The private sector has also begun adjusting to potential trade disruptions. Companies are exploring new markets, diversifying supply chains, and investing in domestic production capabilities. This adaptation process, while challenging, could ultimately strengthen India's economic structure and reduce vulnerabilities to external shocks.
Financial sector preparations include developing alternative payment systems and strengthening currency swap arrangements with key partners. These measures aim to reduce dependence on Western-dominated financial infrastructure while maintaining access to global markets.

Conclusion
India Russia trade reflects India's broader challenge: how to pursue development aspirations and national interests while managing pressures from competing global powers. The NATO Secretary's warning adds diplomatic complexity to a challenging situation.

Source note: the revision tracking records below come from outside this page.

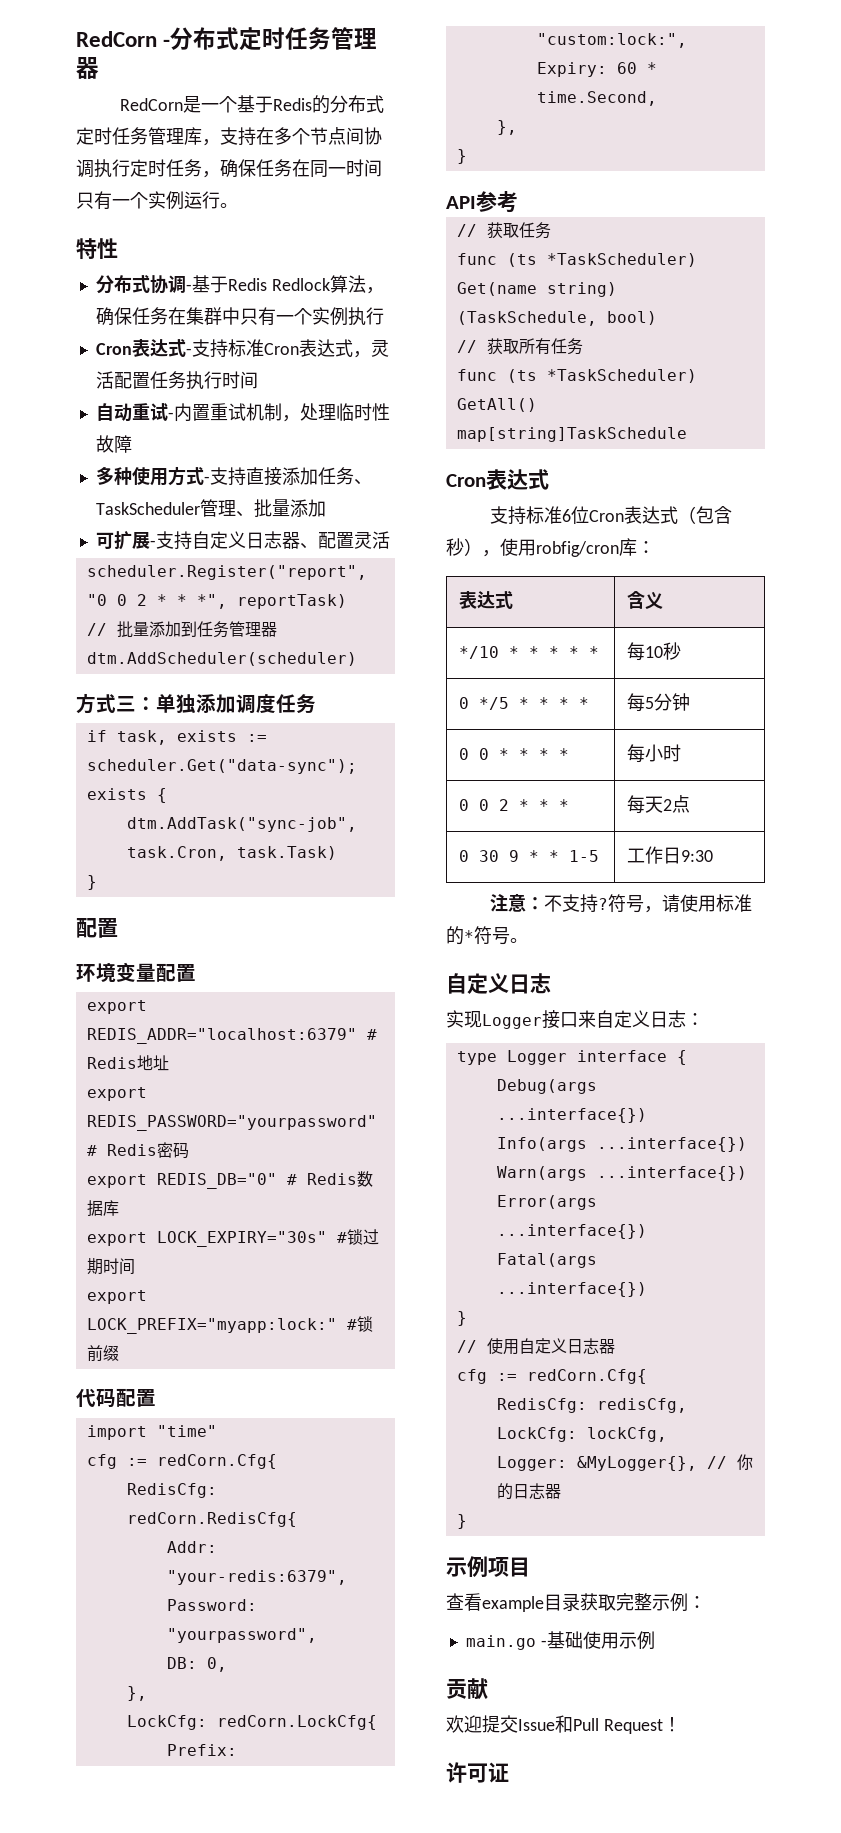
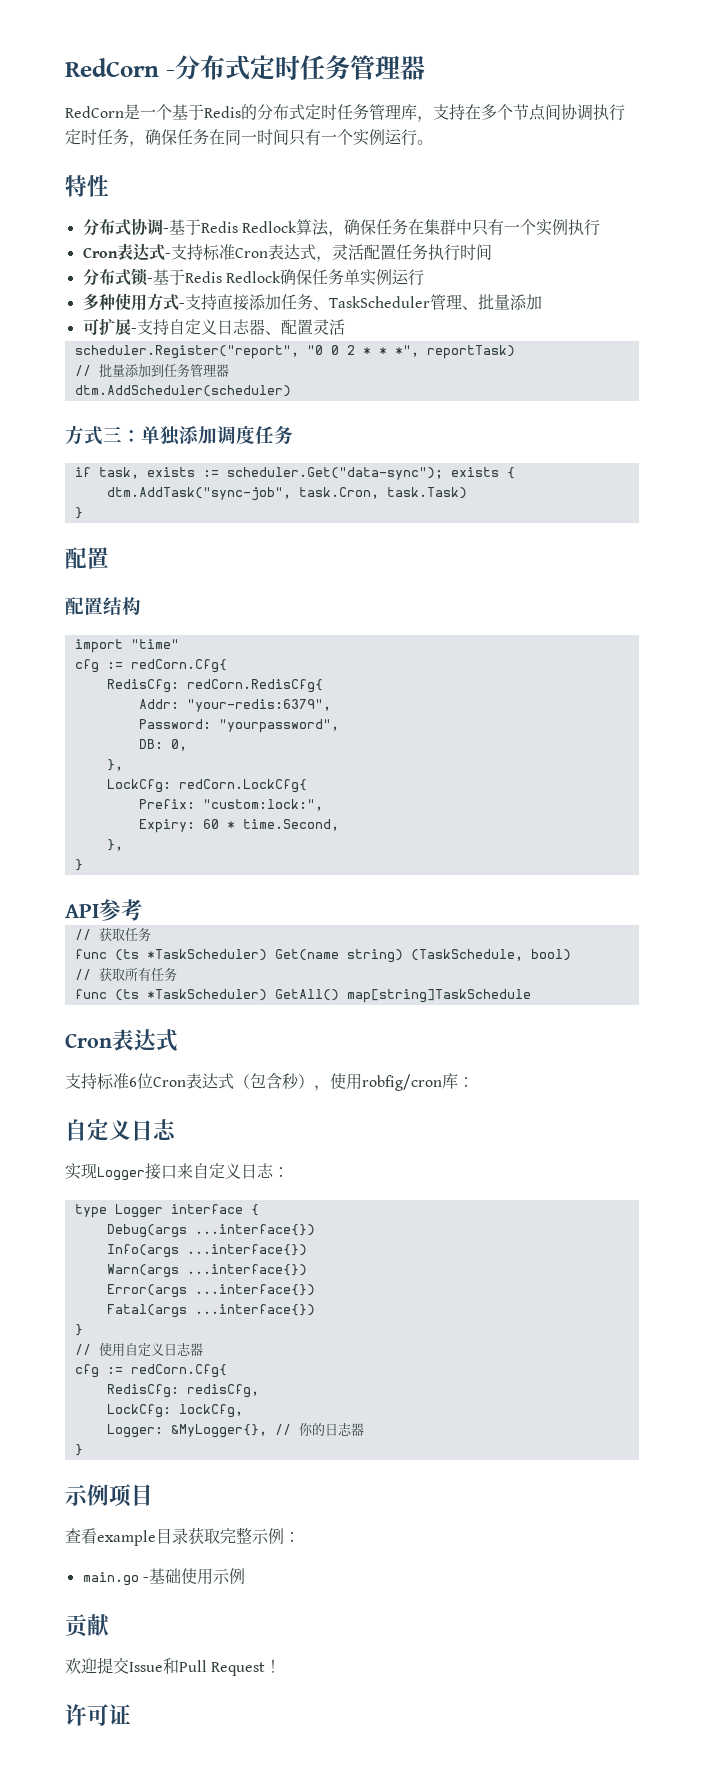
- 自动重试-内置重试机制，处理临时性故障
+ 分布式锁-基于Redis Redlock确保任务单实例运行
- 环境变量配置
- export REDIS_ADDR="localhost:6379" # Redis地址
- export REDIS_PASSWORD="yourpassword" # Redis密码
- export REDIS_DB="0" # Redis数据库
- export LOCK_EXPIRY="30s" #锁过期时间
- export LOCK_PREFIX="myapp:lock:" #锁前缀
- 代码配置
+ 配置结构
- 表达式 | 含义
- */10 * * * * * | 每10秒
- 0 */5 * * * * | 每5分钟
- 0 0 * * * * | 每小时
- 0 0 2 * * * | 每天2点
- 0 30 9 * * 1-5 | 工作日9:30
- 注意：不支持?符号，请使用标准的*符号。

Success in this endeavour will require maintaining the balance between pragmatic engagement and principled independence that has characterised India's approach to international relations. India's foreign policy will continue to evolve as global power dynamics shift, but the core principle of autonomy remains central to the country's approach.
India's response to these challenges will shape not only its economic future but also its role in the emerging multipolar world order. The country's ability to maintain autonomy while managing power competition will determine its success in achieving its development goals and security objectives.